Everyone I've talked to who’s been a participant at a Shrine Game talked at length about the kids that they visited. Dick Butkus was in San Francisco a few years ago when he was inducted into the Shrine Hall of Fame and he still remembered the hospital visit he made here in San Francisco.

The Hospital closed in San Francisco a number of years ago and they've built a new campus up in Sacramento. The players would go to Sacramento and visit. It really made it a regional thing where players from outside this area got an opportunity to do more than just plop in San Francisco and see what you could reach by Cable Car.

The players really got to see Northern California and the agricultural area that you have to drive through to get to Sacramento. The impact on the kids, of course, is just shifted. Now it will be the impact on kids in a different part of the country but that's not necessarily a bad thing.

The Shriners operate a lot of hospitals and they do it with a model that you would love to see replicated in other health care facilities. These are kids who have very little hope anywhere but at a Shriner's Hospital, where you've got tremendous resources for crippled children, for burn victims, things like that.

They are cared for absolutely free of charge. If you are admitted to a Shriner's Hospital, regardless of your ability to pay you are treated with some of the best care available.

As for the Emerald Bowl being in San Francisco, San Francisco sure isn't Atlanta and it’s surely not Salt Lake City either. Each of those cities has its charms, each of those cities has its attractions, but, as you know I get to travel a little bit in the off season. This year I will wind up spending almost two months of the off-season over in Europe and I can tell you that when you’re in Paris, when you’re in Madrid, people ask you where you’re from, and if you say America they say, "oh yeah that's a wonderful place." If you say California they're eyes begin to light up but if you say San Francisco they either tell you "I was there once” or “that's the one place in the world I'd want to go."

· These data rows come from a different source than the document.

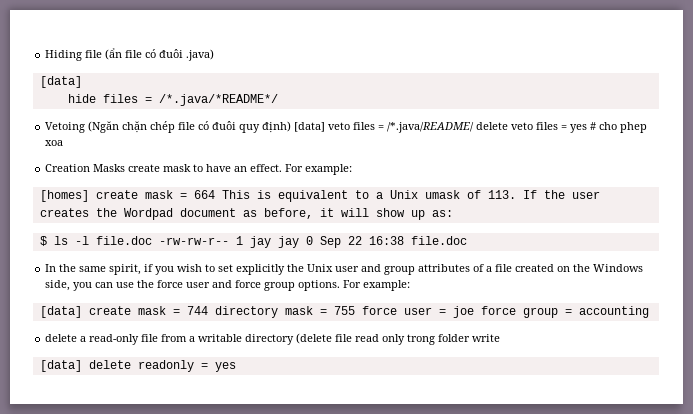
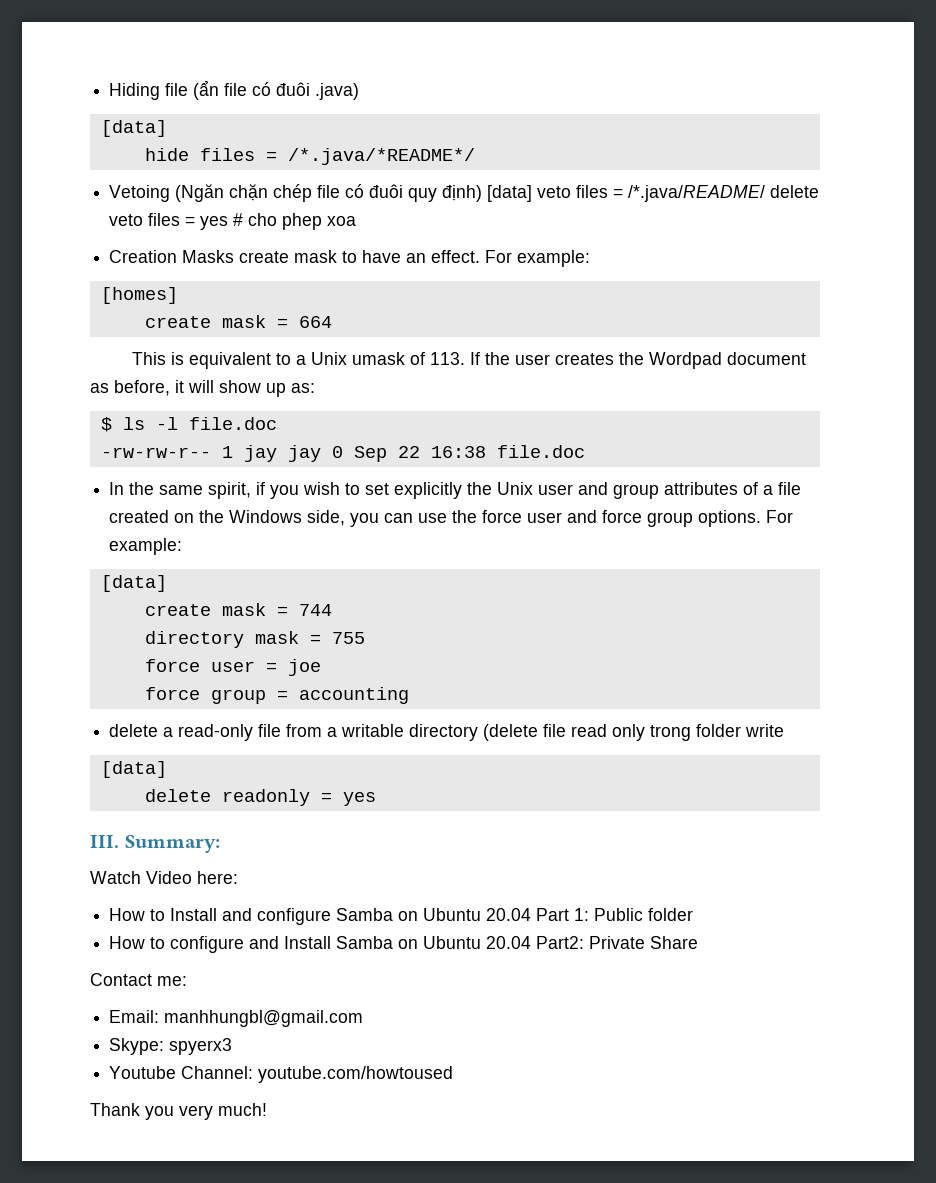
- [homes] create mask = 664 This is equivalent to a Unix umask of 113. If the user creates the Wordpad document as before, it will show up as:
+ [homes]
+ create mask = 664
+ This is equivalent to a Unix umask of 113. If the user creates the Wordpad document as before, it will show up as:
- $ ls -l file.doc -rw-rw-r-- 1 jay jay 0 Sep 22 16:38 file.doc
+ $ ls -l file.doc
+ -rw-rw-r-- 1 jay jay 0 Sep 22 16:38 file.doc
  In the same spirit, if you wish to set explicitly the Unix user and group attributes of a file created on the Windows side, you can use the force user and force group options. For example:
- [data] create mask = 744 directory mask = 755 force user = joe force group = accounting
+ [data]
+ create mask = 744
+ directory mask = 755
+ force user = joe
+ force group = accounting
  delete a read-only file from a writable directory (delete file read only trong folder write
- [data] delete readonly = yes
+ [data]
+ delete readonly = yes
+ III. Summary:
+ Watch Video here:
+ How to Install and configure Samba on Ubuntu 20.04 Part 1: Public folder
+ How to configure and Install Samba on Ubuntu 20.04 Part2: Private Share
+ Contact me:
+ Email: manhhungbl@gmail.com
+ Skype: spyerx3
+ Youtube Channel: youtube.com/howtoused
+ Thank you very much!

San Francisco is the world's favorite city. For kids just getting ready to launch on their lives to have an opportunity to come out here and see how great this area is to live in is just invaluable advertising. It is stuff you can’t replicate any other way. These are kids who are going to be leaders as they grow up and they're going to remember what it was like here and appreciate the opportunity to be here and maybe some of them will come back and join us.

The Emerald Bowl will begin to host PAC 10 teams this coming December 2006.

Michael Duca covered the Emerald Bowl, truly misses the Shrine game in SBC and co-hosts Sportstalk on 1430 KVVN San Jose and 1110 KLIB Sacramento.